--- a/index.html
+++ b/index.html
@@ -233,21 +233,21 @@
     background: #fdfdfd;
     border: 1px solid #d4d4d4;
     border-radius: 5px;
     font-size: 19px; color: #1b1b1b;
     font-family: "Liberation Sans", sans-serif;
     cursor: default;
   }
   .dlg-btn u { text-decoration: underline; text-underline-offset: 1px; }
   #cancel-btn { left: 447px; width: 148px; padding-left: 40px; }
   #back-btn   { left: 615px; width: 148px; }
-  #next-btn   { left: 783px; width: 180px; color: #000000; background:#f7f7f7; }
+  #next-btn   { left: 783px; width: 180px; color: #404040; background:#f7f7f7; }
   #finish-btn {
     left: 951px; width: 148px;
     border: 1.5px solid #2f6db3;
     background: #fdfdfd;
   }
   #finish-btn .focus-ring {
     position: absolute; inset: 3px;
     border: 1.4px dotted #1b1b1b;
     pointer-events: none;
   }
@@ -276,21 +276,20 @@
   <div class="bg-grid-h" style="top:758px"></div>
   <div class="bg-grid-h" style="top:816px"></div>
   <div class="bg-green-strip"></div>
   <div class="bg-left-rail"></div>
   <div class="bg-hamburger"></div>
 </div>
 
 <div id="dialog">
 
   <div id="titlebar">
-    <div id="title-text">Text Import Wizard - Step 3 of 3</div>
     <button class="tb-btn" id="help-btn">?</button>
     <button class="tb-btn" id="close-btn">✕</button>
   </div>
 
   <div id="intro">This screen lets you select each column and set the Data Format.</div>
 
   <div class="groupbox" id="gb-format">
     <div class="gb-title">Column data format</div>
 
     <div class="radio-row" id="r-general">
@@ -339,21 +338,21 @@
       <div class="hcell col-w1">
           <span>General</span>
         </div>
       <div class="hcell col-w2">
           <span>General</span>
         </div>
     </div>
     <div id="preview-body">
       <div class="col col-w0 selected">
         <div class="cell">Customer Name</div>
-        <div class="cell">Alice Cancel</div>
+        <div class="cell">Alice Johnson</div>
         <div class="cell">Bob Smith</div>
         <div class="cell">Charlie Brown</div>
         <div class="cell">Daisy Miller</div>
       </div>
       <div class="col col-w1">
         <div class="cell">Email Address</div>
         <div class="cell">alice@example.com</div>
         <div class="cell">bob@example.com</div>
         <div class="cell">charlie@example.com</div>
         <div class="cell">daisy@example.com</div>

--------------------------------

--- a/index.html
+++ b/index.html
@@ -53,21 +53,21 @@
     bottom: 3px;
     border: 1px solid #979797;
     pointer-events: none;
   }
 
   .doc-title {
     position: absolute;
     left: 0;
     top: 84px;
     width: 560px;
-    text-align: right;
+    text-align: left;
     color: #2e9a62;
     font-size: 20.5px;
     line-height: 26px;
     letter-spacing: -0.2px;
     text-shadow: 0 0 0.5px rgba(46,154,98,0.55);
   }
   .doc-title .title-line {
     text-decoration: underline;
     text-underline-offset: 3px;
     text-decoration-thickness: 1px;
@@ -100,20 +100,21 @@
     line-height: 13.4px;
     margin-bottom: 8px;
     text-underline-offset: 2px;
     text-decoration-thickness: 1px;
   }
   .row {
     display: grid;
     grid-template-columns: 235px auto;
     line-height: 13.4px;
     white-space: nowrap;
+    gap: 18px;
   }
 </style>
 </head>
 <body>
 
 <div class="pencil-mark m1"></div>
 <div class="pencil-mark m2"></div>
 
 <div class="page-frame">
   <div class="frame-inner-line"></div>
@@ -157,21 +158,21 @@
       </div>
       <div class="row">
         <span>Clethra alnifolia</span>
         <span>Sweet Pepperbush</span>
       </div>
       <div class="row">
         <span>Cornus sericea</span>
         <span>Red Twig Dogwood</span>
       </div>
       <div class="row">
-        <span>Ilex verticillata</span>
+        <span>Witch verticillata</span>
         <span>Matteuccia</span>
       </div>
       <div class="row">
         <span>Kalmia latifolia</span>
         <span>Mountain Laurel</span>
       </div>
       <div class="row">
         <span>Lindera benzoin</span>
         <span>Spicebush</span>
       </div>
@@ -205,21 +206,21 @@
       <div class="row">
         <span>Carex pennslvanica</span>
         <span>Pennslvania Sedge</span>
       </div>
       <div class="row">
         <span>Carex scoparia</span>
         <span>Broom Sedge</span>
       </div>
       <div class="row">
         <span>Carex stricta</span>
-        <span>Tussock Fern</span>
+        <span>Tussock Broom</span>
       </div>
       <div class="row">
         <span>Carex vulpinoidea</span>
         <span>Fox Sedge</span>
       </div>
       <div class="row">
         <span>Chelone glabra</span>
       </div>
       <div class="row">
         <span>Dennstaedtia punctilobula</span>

--------------------------------

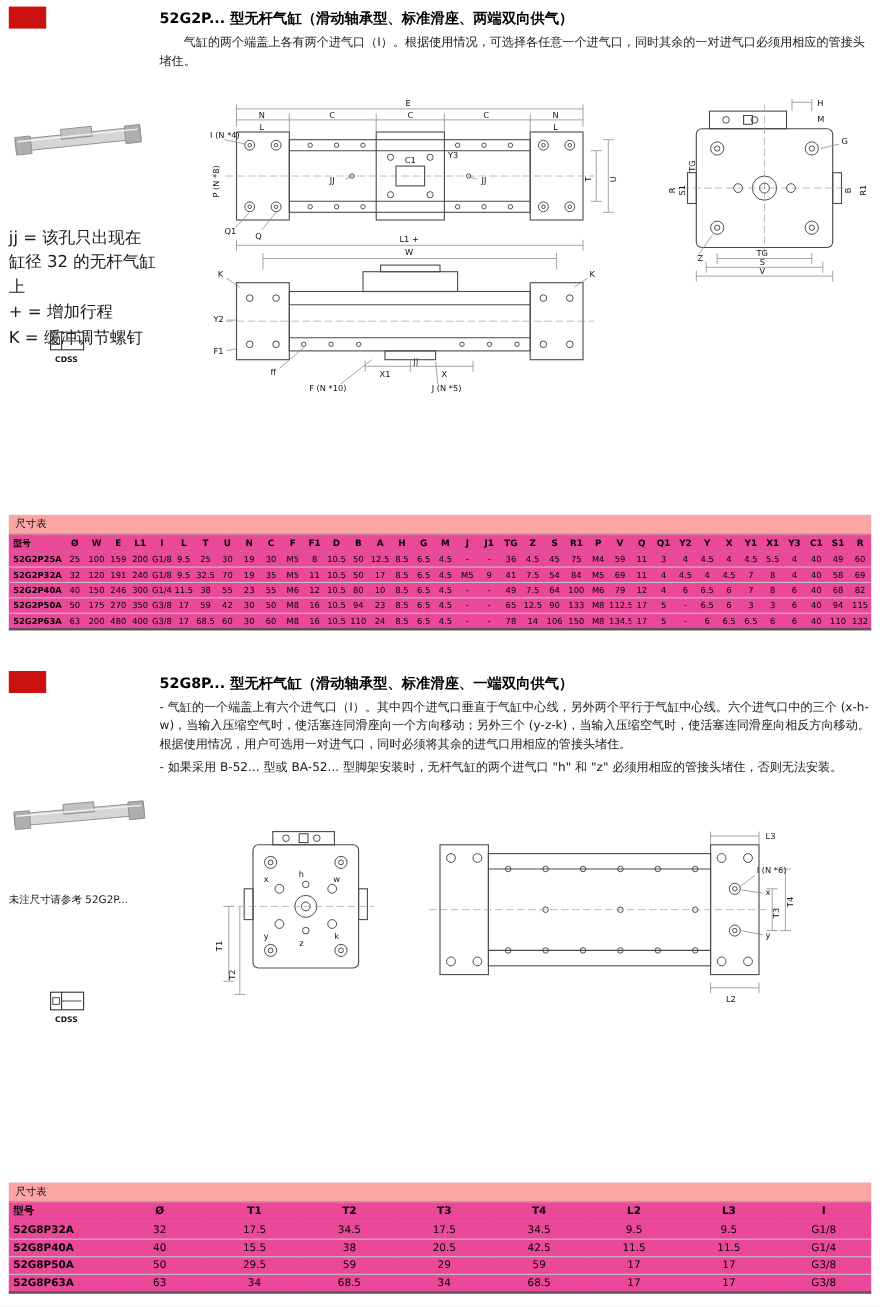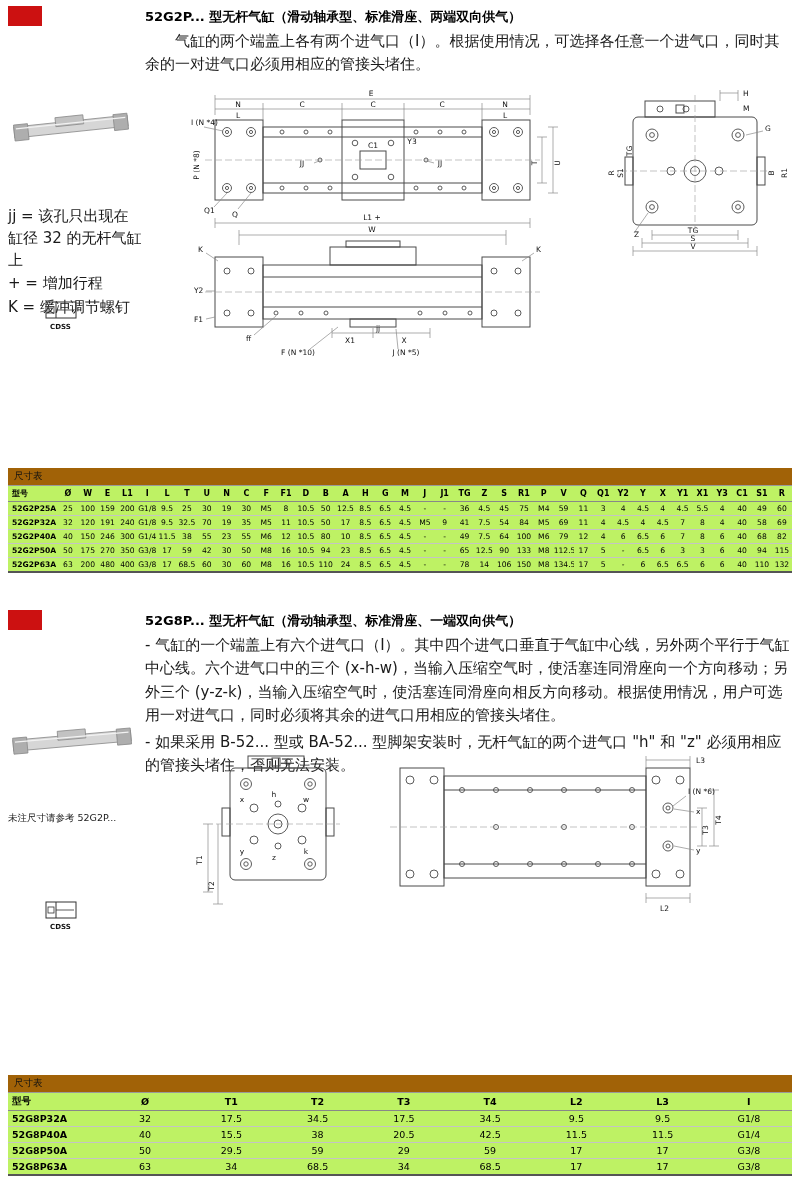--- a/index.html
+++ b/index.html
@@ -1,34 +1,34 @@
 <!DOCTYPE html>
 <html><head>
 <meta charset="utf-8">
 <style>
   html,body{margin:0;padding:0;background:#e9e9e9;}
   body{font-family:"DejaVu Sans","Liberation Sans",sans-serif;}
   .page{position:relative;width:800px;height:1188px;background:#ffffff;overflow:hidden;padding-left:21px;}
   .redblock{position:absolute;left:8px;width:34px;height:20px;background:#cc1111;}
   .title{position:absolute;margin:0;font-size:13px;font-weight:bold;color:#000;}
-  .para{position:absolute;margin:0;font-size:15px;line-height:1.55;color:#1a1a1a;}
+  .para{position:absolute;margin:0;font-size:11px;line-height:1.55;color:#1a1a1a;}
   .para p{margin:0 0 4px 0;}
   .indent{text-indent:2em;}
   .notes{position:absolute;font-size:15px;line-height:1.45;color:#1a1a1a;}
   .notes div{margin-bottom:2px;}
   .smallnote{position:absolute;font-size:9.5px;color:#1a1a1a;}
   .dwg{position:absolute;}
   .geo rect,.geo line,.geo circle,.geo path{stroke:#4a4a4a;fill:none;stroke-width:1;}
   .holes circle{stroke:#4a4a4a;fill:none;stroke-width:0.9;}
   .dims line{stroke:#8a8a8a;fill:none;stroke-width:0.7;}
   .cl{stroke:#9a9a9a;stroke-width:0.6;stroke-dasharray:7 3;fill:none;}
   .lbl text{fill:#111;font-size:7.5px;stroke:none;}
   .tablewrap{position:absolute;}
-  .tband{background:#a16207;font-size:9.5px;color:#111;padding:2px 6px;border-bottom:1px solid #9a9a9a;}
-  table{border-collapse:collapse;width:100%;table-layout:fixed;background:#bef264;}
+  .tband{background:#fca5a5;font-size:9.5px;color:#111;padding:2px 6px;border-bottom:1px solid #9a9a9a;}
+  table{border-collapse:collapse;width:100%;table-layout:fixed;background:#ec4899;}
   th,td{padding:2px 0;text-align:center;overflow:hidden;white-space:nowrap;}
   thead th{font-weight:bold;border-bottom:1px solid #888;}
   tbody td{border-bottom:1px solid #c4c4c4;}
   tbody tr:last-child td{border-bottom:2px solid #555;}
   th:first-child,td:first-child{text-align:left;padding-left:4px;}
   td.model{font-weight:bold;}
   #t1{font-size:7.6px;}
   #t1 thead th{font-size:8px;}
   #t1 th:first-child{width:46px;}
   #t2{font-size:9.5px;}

--------------------------------

YOUR ASSIGNMENT =>
Go through the material above, and wherever a line holds the word "margin", copy it.

TASK SOLUTION =>
     margin-bottom: 8px;
   html,body{margin:0;padding:0;background:#e9e9e9;}
   .title{position:absolute;margin:0;font-size:13px;font-weight:bold;color:#000;}
-  .para{position:absolute;margin:0;font-size:15px;line-height:1.55;color:#1a1a1a;}
+  .para{position:absolute;margin:0;font-size:11px;line-height:1.55;color:#1a1a1a;}
   .para p{margin:0 0 4px 0;}
   .notes div{margin-bottom:2px;}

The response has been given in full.